The Japanese government decided last year to provide the Philippines with 10 patrol vessels using the ODA budget, and is mulling over a similar offer to Vietnam.
"Helping the Philippines and Vietnam beef up their maritime security capabilities will help to ensure the safety of key sea lanes vital to maritime transport of trade and energy for Japan. Such strategic use of ODA must be expanded," a Yomiuri Shimbun's editorial said.
Though Japan's ODA budget has declined for years, Southeast Asian countries are among its top recipients, with Vietnam now the No 1.
Also in 2006, Abe proposed an Asia-spanning "arc of freedom and prosperity". Such an arc, he said, anchored in Japan, would spread its values and increasingly come to define Japan's foreign policy.
In his second term in office, he has already been working to establish this arc, visiting all 10 ASEAN nations during his first year and hosting a special ASEAN leadership summit in Tokyo.

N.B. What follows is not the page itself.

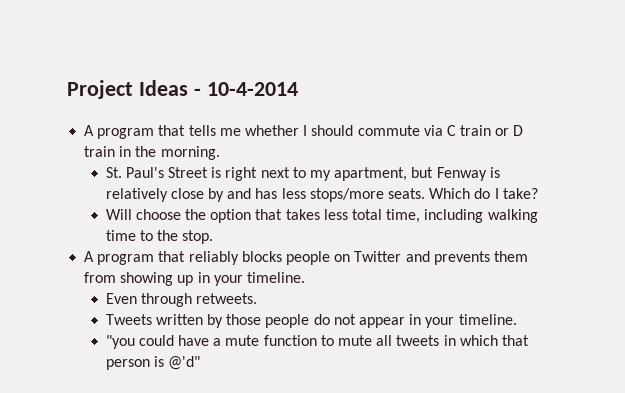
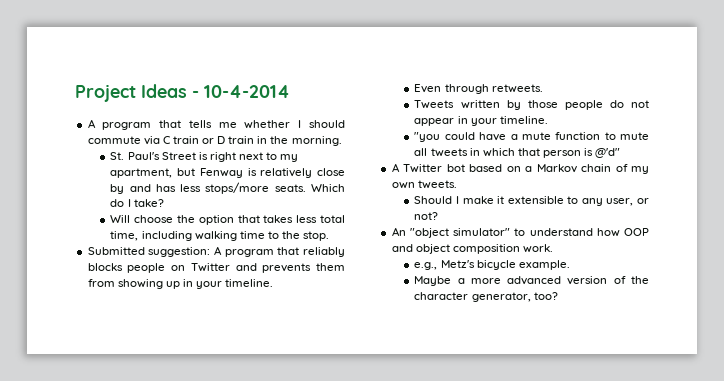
(214, 237) none -> [87,247,211,257] Submitted suggestion:
(201, 363) none -> [391,163,649,174] [391,180,457,189] [414,196,649,206] [414,212,439,220] [391,227,649,238] [391,244,553,254] [414,260,570,270] [414,276,649,286] [414,292,558,302] // A Twitter bot based on a Markov chain of my own tweets. // Should I make it extensible to any user, or not? // An "object simulator" to understand how OOP and object composition work. // e.g., Metz's bicycle example. // Maybe a more advanced version of the character generator, too?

Japan's ODA White Paper 2013 called the assistance to ASEAN an effective "investment in the future". Amid rapid changes in the international environment surrounding Japan, "it is necessary to support countries that share fundamental values such as freedom, democracy, human rights and the rule of law, as well as strategic values, as we deploy ODA strategically as a diplomatic tool," the document said.
Japan is using its ODA to build a quasi-coalition in Southeast Asia to support the US rebalancing to Asia and drive a wedge between the ASEAN countries and China.
Security-oriented ODA is a new, important dimension of how the US-Japan alliance is engaging with Southeast Asia. The Japan-US 2+2 Joint Statement of October 2013 emphasized the joint commitment to cooperation in security capacity building in the region.
In particular, it "welcomed the strategic use of ODA by Japan, such as providing coastal patrol vessels and training for maritime safety to regional partners, and recognized the importance of such endeavors in promoting regional peace and stability".
Japan has identified Indonesia, the Philippines, and Vietnam as its key partners for active security reengagement.
The impetus Japan is giving to "strategic use" of its ODA is a sign that the economic assistance granted to the ASEAN countries, especially regarding the building of maritime capabilities, will grow in the coming years for political reasons. The design is misleading the region.